La mémoire attachée à Notre-Dame Saint-Alban a toujours associé la fondation paroissiale à l’épopée du Sillon lyonnais 8 . Le groupe des sillonnistes s’était constitué tardivement à Lyon, pas avant la fin de l’année 1905, et il avait gardé des dimensions restreintes 9 . Sa difficulté à s’imposer dans l’espace catholique lyonnais s’expliquait en partie par la concurrence que pouvait représenter la Chronique Sociale de Marius Gonin, dans les champs du catholicisme social et de la démocratie chrétienne 10 . Les débuts de la militance sillonniste s’étaient d’ailleurs, dans un premier temps, confondus avec les activités des cercles d’études de la Chronique et la séparation fut douloureusement acquise. La condamnation du Sillon en 1910 et la soumission du groupe lyonnais garantirent l’avantage pris par la Chronique. En fait, les reproches adressés par l’institution ecclésiale aux sillonnistes lyonnais ne relevaient pas seulement d’une inquiétude politique. A Lyon, les dirigeants du sillon local, Victor Carlhian en premier lieu et surtout, avaient tissé des liens avec les « milieux modernisants » 11 et contrevenaient ainsi, plus gravement encore, à l’ordre de l’Eglise catholique.

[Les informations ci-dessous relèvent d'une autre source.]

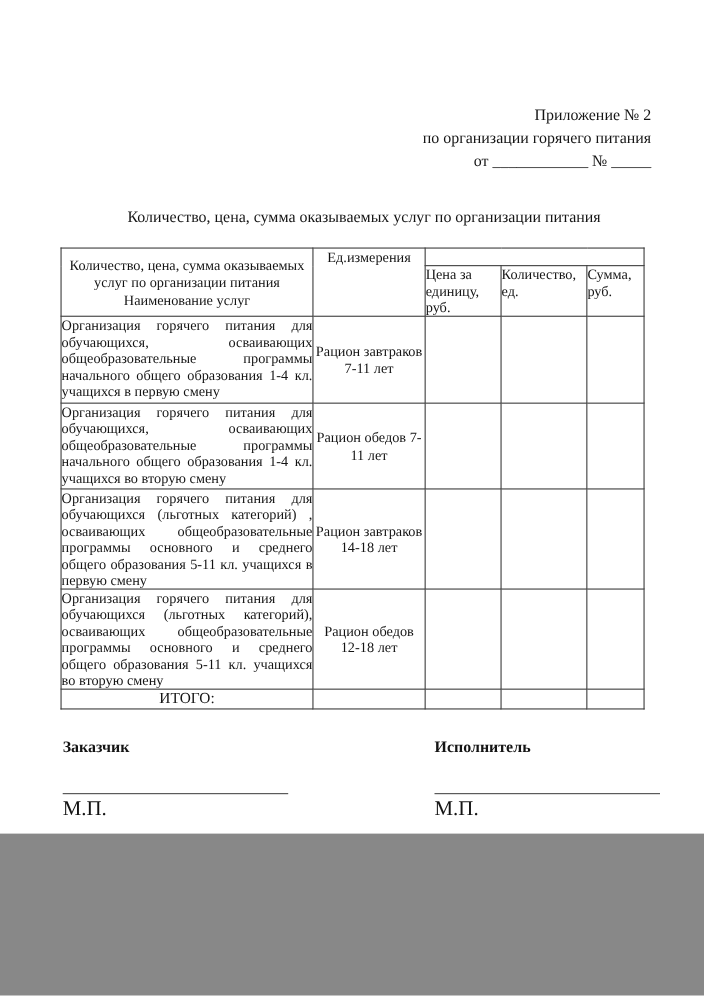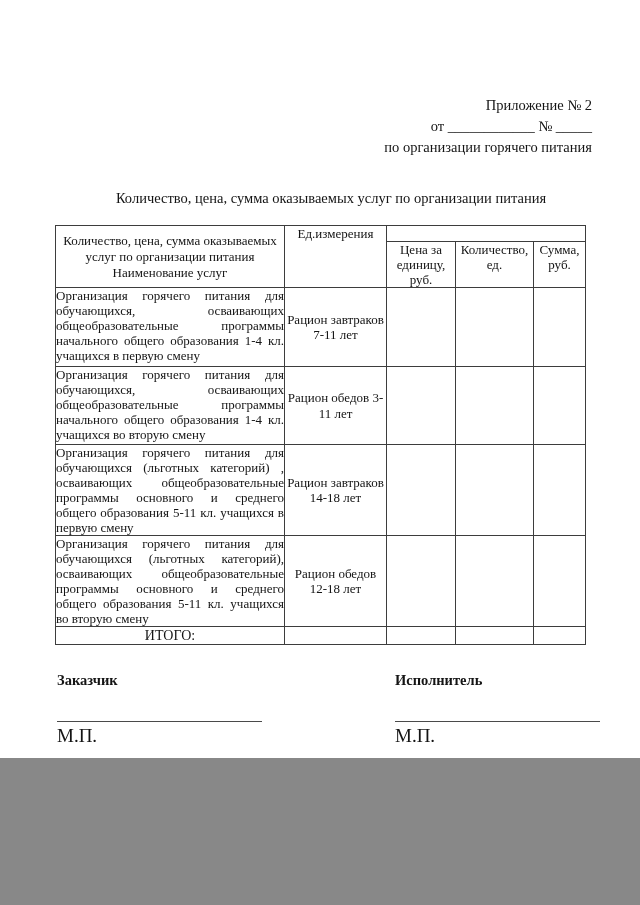"от ____________ № _____" div { order: before "по организации горячего питания" -> after "по организации горячего питания" }
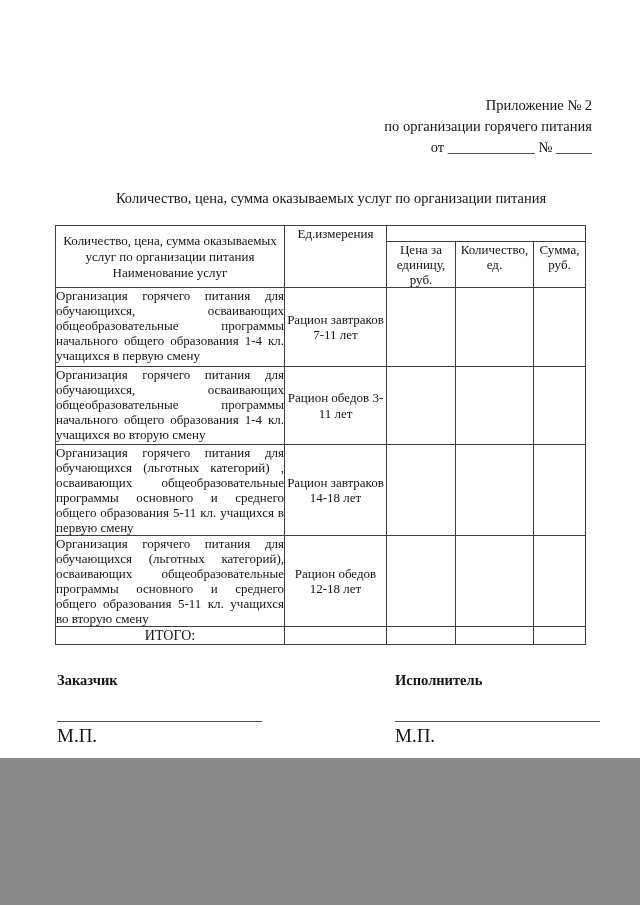"Цена за единицу, руб." th.sub-col-header { text-align: center -> left }
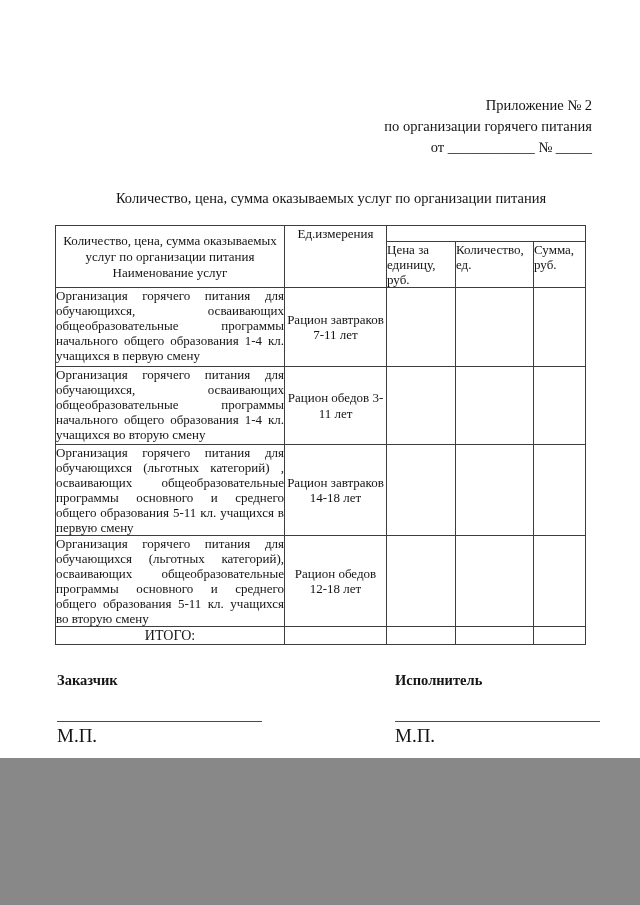"Рацион обедов 3-11 лет" td.unit-cell { text: 3-11 -> 7-11 }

Il est impossible de comprendre les réseaux de relations dont a bénéficié Notre-Dame Saint-Alban pendant l’entre-deux-guerres ni d’en concevoir l’étendue, sans revenir aux expériences initiales du réseau sillonniste. L’étude du groupe que formaient les sillonnistes lyonnais s’insère dans le cadre de la définition la plus générale qu’on peut donner d’une structure de sociabilité, « groupe(ment) permanent ou temporaire quel que soit son degré d’institutionnalisation, auquel on choisit de participer » 12 . Mais le petit groupe lyonnais était aussi intégré au réseau de sociabilité sillonniste qui s’étendait à une partie du territoire français. Ces liens, poursuivis en dehors des grands moments de la vie militante, étaient marqués à Lyon par un compagnonnage d’autant plus important que les sillonnistes étaient peu nombreux et se singularisaient des autres catholiques par leurs choix politiques et religieux. Les rapports militants furent renforcés par des relations personnelles et familiales qui contribuaient à structurer le groupe et à lui donner sa cohérence. C’est d’abord au sein de ce groupe qu’il faut saisir les fondateurs de Notre-Dame Saint-Alban et leurs futurs partenaires. L’analyse de leurs idées doit conduire bien sûr à mesurer l’écart qui les séparait des autres catholiques, et donc à décrire les positions qu’ils adoptèrent face à la République et à la crise moderniste, mais sans oublier de discerner ce qui les unissait tout de même aux expériences vécues par cette génération de catholiques, qui a dû affronter la Séparation des Eglises et de l’Etat, avant d’être exposée, avec les autres Français cette fois, aux menaces de la montée des nationalismes. Il apparaît aussi évident que le travail, s’il doit combiner plusieurs approches en allant voir du côté des historiens qui ont mis en valeur l’étude des réseaux de sociabilité ou le concept de génération 13 , focalisera souvent l’étude sur les futurs acteurs de la fondation paroissiale, pour commencer à en cerner les logiques individuelles.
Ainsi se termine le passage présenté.